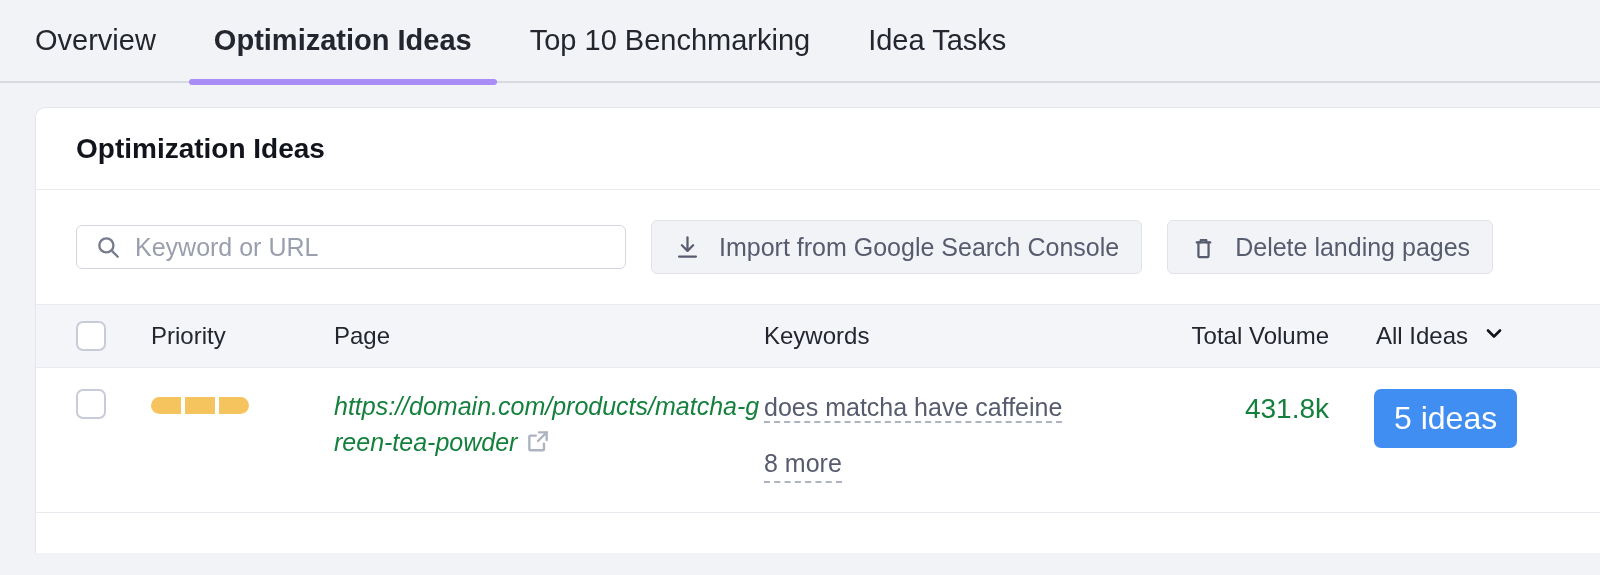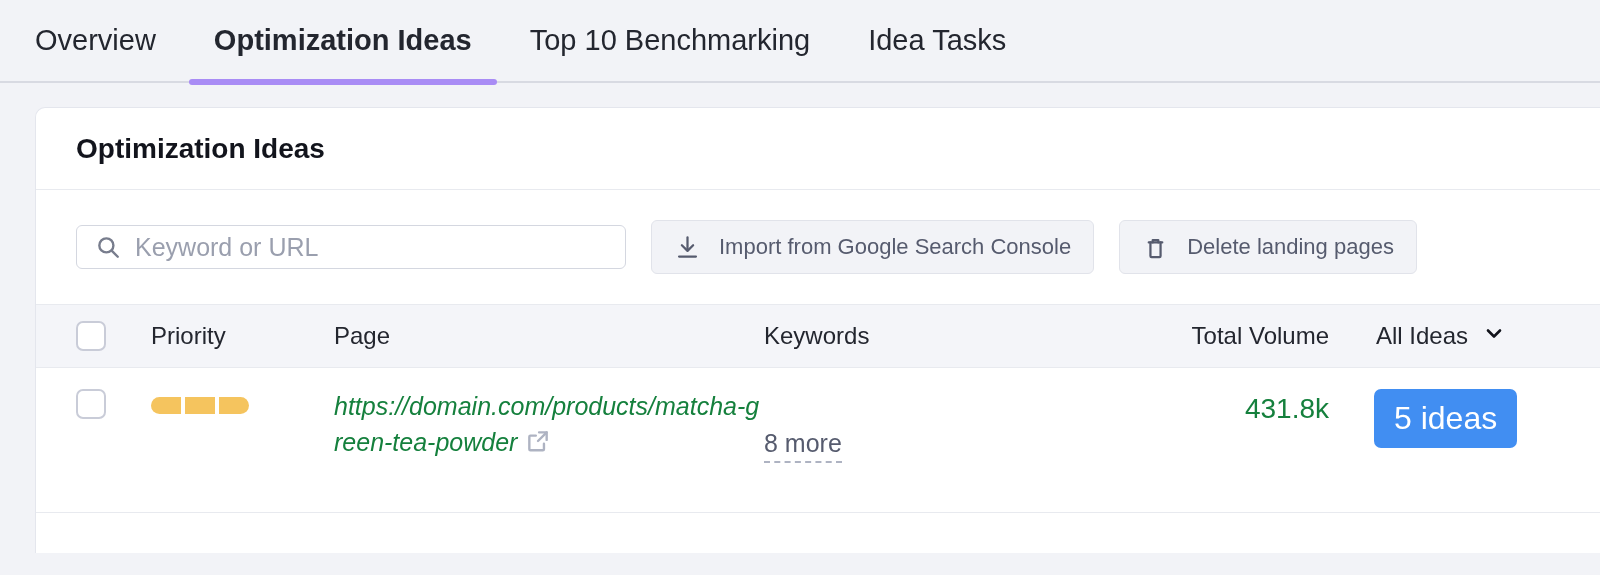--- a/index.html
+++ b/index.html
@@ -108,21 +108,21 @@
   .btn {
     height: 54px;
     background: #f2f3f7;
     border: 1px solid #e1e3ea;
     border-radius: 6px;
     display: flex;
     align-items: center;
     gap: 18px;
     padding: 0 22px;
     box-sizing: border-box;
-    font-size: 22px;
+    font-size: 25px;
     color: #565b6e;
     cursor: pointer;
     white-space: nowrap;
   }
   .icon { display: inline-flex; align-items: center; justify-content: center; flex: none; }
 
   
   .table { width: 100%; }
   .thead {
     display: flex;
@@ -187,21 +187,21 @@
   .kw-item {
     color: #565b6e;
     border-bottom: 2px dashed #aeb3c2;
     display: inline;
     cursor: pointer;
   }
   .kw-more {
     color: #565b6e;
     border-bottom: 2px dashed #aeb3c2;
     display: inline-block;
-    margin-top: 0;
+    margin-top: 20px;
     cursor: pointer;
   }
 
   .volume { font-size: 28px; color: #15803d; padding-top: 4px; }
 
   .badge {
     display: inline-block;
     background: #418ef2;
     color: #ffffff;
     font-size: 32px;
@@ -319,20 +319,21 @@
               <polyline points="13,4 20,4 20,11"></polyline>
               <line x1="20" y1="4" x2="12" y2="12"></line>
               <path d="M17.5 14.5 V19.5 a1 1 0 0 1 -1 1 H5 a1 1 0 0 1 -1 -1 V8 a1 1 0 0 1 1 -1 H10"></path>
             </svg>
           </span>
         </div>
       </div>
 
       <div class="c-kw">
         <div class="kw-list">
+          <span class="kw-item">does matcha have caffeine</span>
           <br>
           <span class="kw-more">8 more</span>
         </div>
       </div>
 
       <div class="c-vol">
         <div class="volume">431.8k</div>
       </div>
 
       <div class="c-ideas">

────────

_What is expected_. The answer must match the entries above line for line, with the pictures dropped.

_Answer box_.
--- a/index.html
+++ b/index.html
@@ -108,21 +108,21 @@
   .btn {
     height: 54px;
     background: #f2f3f7;
     border: 1px solid #e1e3ea;
     border-radius: 6px;
     display: flex;
     align-items: center;
     gap: 18px;
     padding: 0 22px;
     box-sizing: border-box;
-    font-size: 22px;
+    font-size: 25px;
     color: #565b6e;
     cursor: pointer;
     white-space: nowrap;
   }
   .icon { display: inline-flex; align-items: center; justify-content: center; flex: none; }
 
   
   .table { width: 100%; }
   .thead {
     display: flex;
@@ -187,21 +187,21 @@
   .kw-item {
     color: #565b6e;
     border-bottom: 2px dashed #aeb3c2;
     display: inline;
     cursor: pointer;
   }
   .kw-more {
     color: #565b6e;
     border-bottom: 2px dashed #aeb3c2;
     display: inline-block;
-    margin-top: 0;
+    margin-top: 20px;
     cursor: pointer;
   }
 
   .volume { font-size: 28px; color: #15803d; padding-top: 4px; }
 
   .badge {
     display: inline-block;
     background: #418ef2;
     color: #ffffff;
     font-size: 32px;
@@ -319,20 +319,21 @@
               <polyline points="13,4 20,4 20,11"></polyline>
               <line x1="20" y1="4" x2="12" y2="12"></line>
               <path d="M17.5 14.5 V19.5 a1 1 0 0 1 -1 1 H5 a1 1 0 0 1 -1 -1 V8 a1 1 0 0 1 1 -1 H10"></path>
             </svg>
           </span>
         </div>
       </div>
 
       <div class="c-kw">
         <div class="kw-list">
+          <span class="kw-item">does matcha have caffeine</span>
           <br>
           <span class="kw-more">8 more</span>
         </div>
       </div>
 
       <div class="c-vol">
         <div class="volume">431.8k</div>
       </div>
 
       <div class="c-ideas">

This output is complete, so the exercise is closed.